We done a lot of living
– Yaşayacak çok şey yaptık
We working overtime
– Fazla mesai çalışıyoruz
Don’t need another million
– Bir milyona daha ihtiyacım yok.
You got that goldmine
– Altın madeni sende.
I love the way you’re livin’
– Yaşama şeklini seviyorum.
‘Cause you so genuine
– Çünkü sen çok samimisin.
You got that something special
– Sende özel bir şey var.
Didn’t you know?
– Bilmiyor muydun?
I just need you, you, you
– Sadece sana ihtiyacım var, sana, sana
Met you when I was a lil’ nappy head boy
– Seninle küçük bir bez kafa çocuğuyken tanışmıştık.

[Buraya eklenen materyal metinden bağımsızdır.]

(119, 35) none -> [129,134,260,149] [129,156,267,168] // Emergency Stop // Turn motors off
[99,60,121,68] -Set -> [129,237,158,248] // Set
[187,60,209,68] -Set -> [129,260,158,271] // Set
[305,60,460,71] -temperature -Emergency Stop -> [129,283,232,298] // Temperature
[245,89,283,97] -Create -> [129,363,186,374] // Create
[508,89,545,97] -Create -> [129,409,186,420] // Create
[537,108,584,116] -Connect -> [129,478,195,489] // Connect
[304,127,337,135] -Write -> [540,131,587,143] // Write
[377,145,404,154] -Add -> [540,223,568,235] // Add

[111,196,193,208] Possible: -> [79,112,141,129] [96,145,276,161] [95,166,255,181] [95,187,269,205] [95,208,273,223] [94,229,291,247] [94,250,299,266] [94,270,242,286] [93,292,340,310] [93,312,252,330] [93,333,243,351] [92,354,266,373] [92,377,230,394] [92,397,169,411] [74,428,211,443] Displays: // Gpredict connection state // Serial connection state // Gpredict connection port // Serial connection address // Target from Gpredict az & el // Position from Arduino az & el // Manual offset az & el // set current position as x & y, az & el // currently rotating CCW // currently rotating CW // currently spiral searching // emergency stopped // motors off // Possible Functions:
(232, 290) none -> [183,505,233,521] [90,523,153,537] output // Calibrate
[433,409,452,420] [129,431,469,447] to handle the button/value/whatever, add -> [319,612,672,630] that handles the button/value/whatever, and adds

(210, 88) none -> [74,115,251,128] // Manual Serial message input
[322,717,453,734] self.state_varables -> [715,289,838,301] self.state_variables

And I never put down my alto saxophone, yeah
– Ve alto saksafonumu hiç bırakmadım, evet
Buckjumpin’ down on the boulevard
– Buckjumpin Bulvarı üzerinde’ aşağı
I couldn’t wait to blow my own horn (woo!)
– Kendi boynuzumu üflemek için sabırsızlanıyordum (woo!)
It ain’t wrong for you to play along
– Birlikte oynaman yanlış değil.
Playing this song ’til you die, come on, come on
– Ölene kadar bu şarkıyı çalmak, hadi, hadi
In this world with a lot of problems
– Bu dünyada çok fazla sorun var
All we need is a little loving
– Tek ihtiyacımız olan biraz sevgi dolu olmak.
Thank you, thank you, oh, you make me
– Teşekkür ederim, teşekkür ederim, oh, beni sen yaptın
Thank you, thank you for your love
– Teşekkürler, sevginiz için teşekkürler
We done a lot of living
– Yaşayacak çok şey yaptık
We working overtime
– Fazla mesai çalışıyoruz
Don’t need another million
– Bir milyona daha ihtiyacım yok.
You got that goldmine
– Altın madeni sende.
I love the way you’re livin’ (hey)
– Yaşama şeklini seviyorum (hey)
‘Cause you’re so genuine (genuine)
– ‘Ne kadar dürüst olduğun için (orijinal)
You got that something special
– Sende özel bir şey var.
Didn’t you know?
– Bilmiyor muydun?
I just need you, you, you (come on, now!)
– Sadece sana ihtiyacım var, sen, sen (hadi, şimdi!)
Met you when I was a lil’ country boy
– Küçük bir köy çocuğuyken tanışmıştık.
And I never put down that pork chop and salt
– Ve o domuz pirzolasını ve tuzu asla bırakmadım.
Then we fell in love on the boulevard
– Sonra bulvarda aşık olduk.
If you was Jenny, I guess I was Forrest (run!)
– Eğer Jenny olsaydın, sanırım ben Forrest’tim (koş!)
Nah, it ain’t wrong for you to sing along
– Hayır, şarkı söylemen yanlış değil.
Singing this song ’til you die
– Ölene kadar bu şarkıyı söylemek
In this world with a lot of problems
– Bu dünyada çok fazla sorun var
All we need is a little loving
– Tek ihtiyacımız olan biraz sevgi dolu olmak.
Thank you, thank you, oh, you make me
– Teşekkür ederim, teşekkür ederim, oh, beni sen yaptın
Thank you, thank you for your love
– Teşekkürler, sevginiz için teşekkürler
(Hey!)
– (Hey!)
(Play that thang!)
– (Bu thang’ı çal!)
(You don’t know)
– (Bilmiyor musun)
(That’s alright!)
– (Sorun değil!)
We done a lot of living (whole lotta)
– Çok yaşadık (whole lotta)
We working overtime (overtime)
– Fazla mesai yapıyoruz (fazla mesai)
Don’t need another million
– Bir milyona daha ihtiyacım yok.
You got that goldmine (goldmine)
– Altın madeni aldın (altın madeni)
I love the way you’re livin’
– Yaşama şeklini seviyorum.
‘Cause you’re so genuine (genuine)
– ‘Ne kadar dürüst olduğun için (orijinal)
You got that something special
– Sende özel bir şey var.
Didn’t you know?
– Bilmiyor muydun?
I just need you, you, you
– Sadece sana ihtiyacım var, sana, sana
I need you, you, you, you, you, you, you
– Sen, sen, sen, sen, sen, sen lazım, sana

Jon Batiste – I NEED YOU 英語 歌詞 土耳其 翻譯
yazarı:
Etiketler:
Bir yanıt yazın
Yorum yapabilmek için oturum açmalısınız.